Lei ha parlato di un copione già visto. Altri casi come quello di Instagram negli ultimi anni?

Penso a Beacon, il sistema di advertisement lanciato da Facebook nel 2007 che consentiva l’invio di dati da siti esterni (inizialmente fu stretto un accordo con 44 siti partner) per il rilascio di inserzioni pubblicitarie ‘targettizzate’ e che permetteva agli utenti di condividere con gli amici le loro attività in materia di advertising. Considerato controverso e diventato addirittura oggetto di una class action, Beacon fu chiuso nel settembre 2009 e lo stesso Mark Zuckerberg lo definì ‘un errore’. Ebbene, oggi l’advertisement su Facebook non è altro che una versione di Beacon ‘con gli steroidi’, ovvero ancora più invasiva. Perciò non mi sorprenderebbe se quello che Instagram ha annunciato due giorni fa venisse attuato tra 2 o 3 anni. Peraltro da quando Facebook è quotato in Borsa è oggetto di pressione da parte degli investitori affinché continui ad aumentare i profitti. Ed è lecito aspettarsi che escogiti modi sempre più ‘creativi’ per monetizzare i suoi prodotti.

Proprio Facebook di recente ha annunciato cambi di policy di propria iniziativa, l’Autorità per la protezione dei dati irlandesi li ha contestati e il sito, per tutta risposta, ha organizzato un referendum tra gli utenti, che però non ha raggiunto il quorum. Cosa ne pensa?

Quella vicenda è stata definita da alcuni commentatori americani ‘democracy theater’, ‘teatro della democrazia’. Peraltro quando Facebook intende realizzare un cambiamento o lo impone di default oppure obbliga in qualche modo l’utente a una scelta.

Eppure Internet è stato sempre visto, almeno finora, come il terreno per eccellenza della democrazia e della libertà di pensiero. Forse la democrazia su Internet finisce proprio dove inizia la gestione della privacy degli utenti?

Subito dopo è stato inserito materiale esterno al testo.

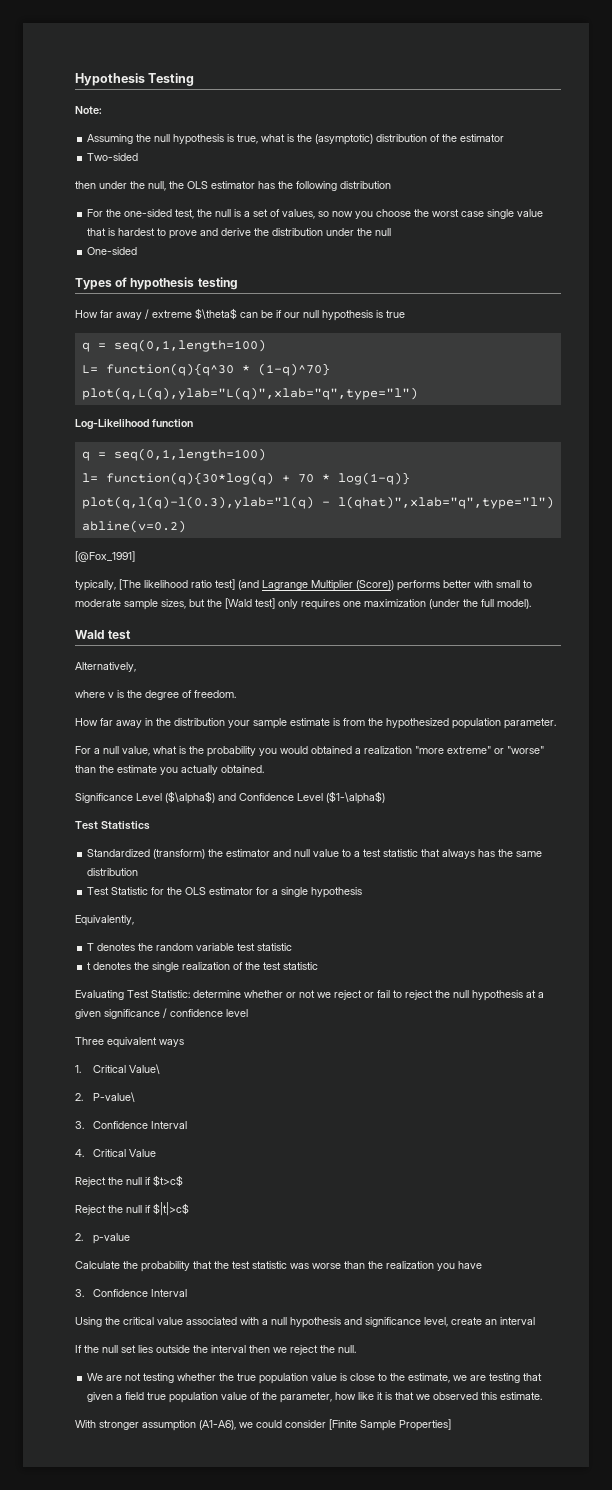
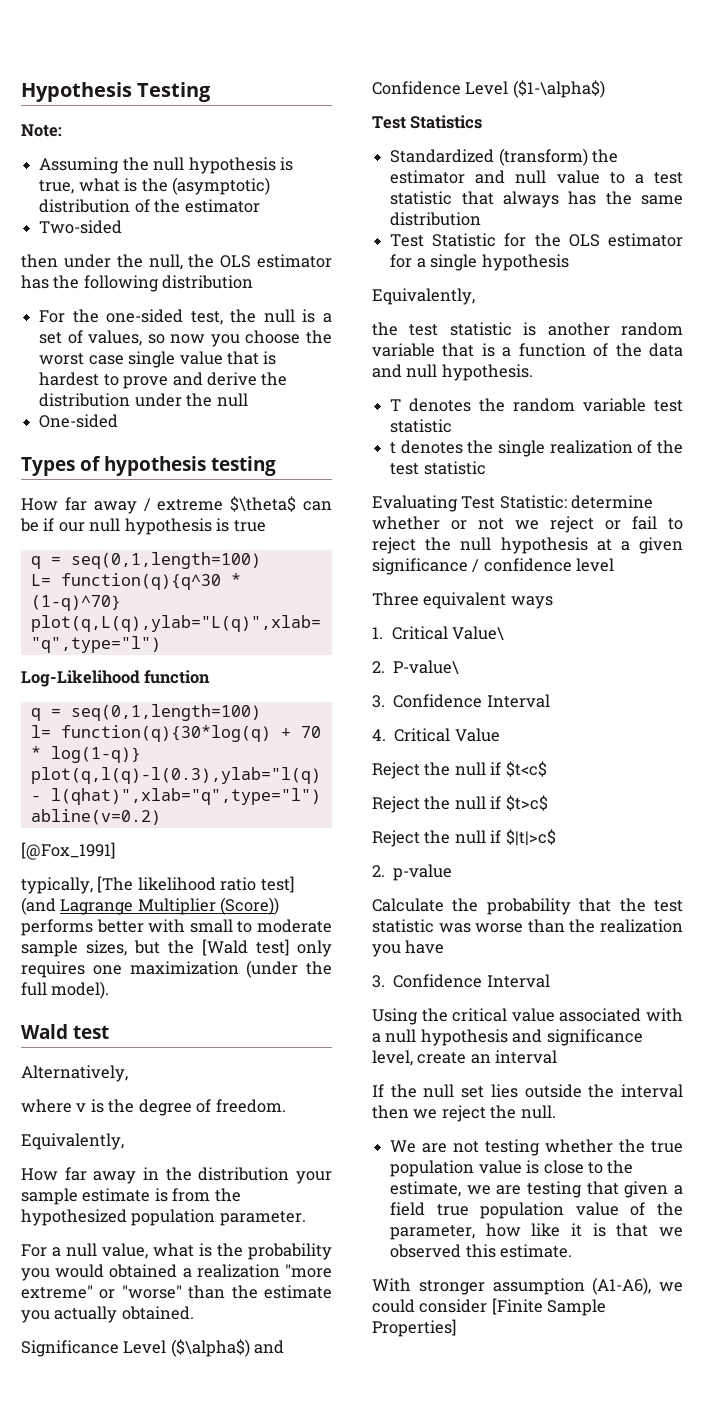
(236, 694) none -> [21,1133,124,1150] // Equivalently,
(134, 920) none -> [372,322,683,336] [372,343,683,357] [372,364,533,381] // the test statistic is another random variable that is a function of the data and null hypothesis.
(157, 1153) none -> [372,761,547,779] // Reject the null if $t<c$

Il dibattito sulla privacy sembra sempre più concentrarsi sugli aspetti economici: quali sono i benefici per gli utenti che rivelano i propri dati e quali sono invece i costi quando la loro privacy viene violata. Ma ci sono anche aspetti della privacy non quantificabili: la privacy come autonomia, la privacy come libertà. La conoscenza dei nostri dati personali dà agli altri un forte potere su di noi. Rischiamo di essere influenzati sulle nostre decisioni di consumo, su aspetti importanti della vita sociale, su aspetti politici. Da sempre la pubblicità ha cercato di influenzare l’individuo, ma attraverso i social media la capacità di manipolare le decisioni di un individuo continuerà ad aumentare e sarà invisibile, cioè non ce ne renderemo nemmeno conto. È uno degli aspetti più preoccupanti del futuro della privacy.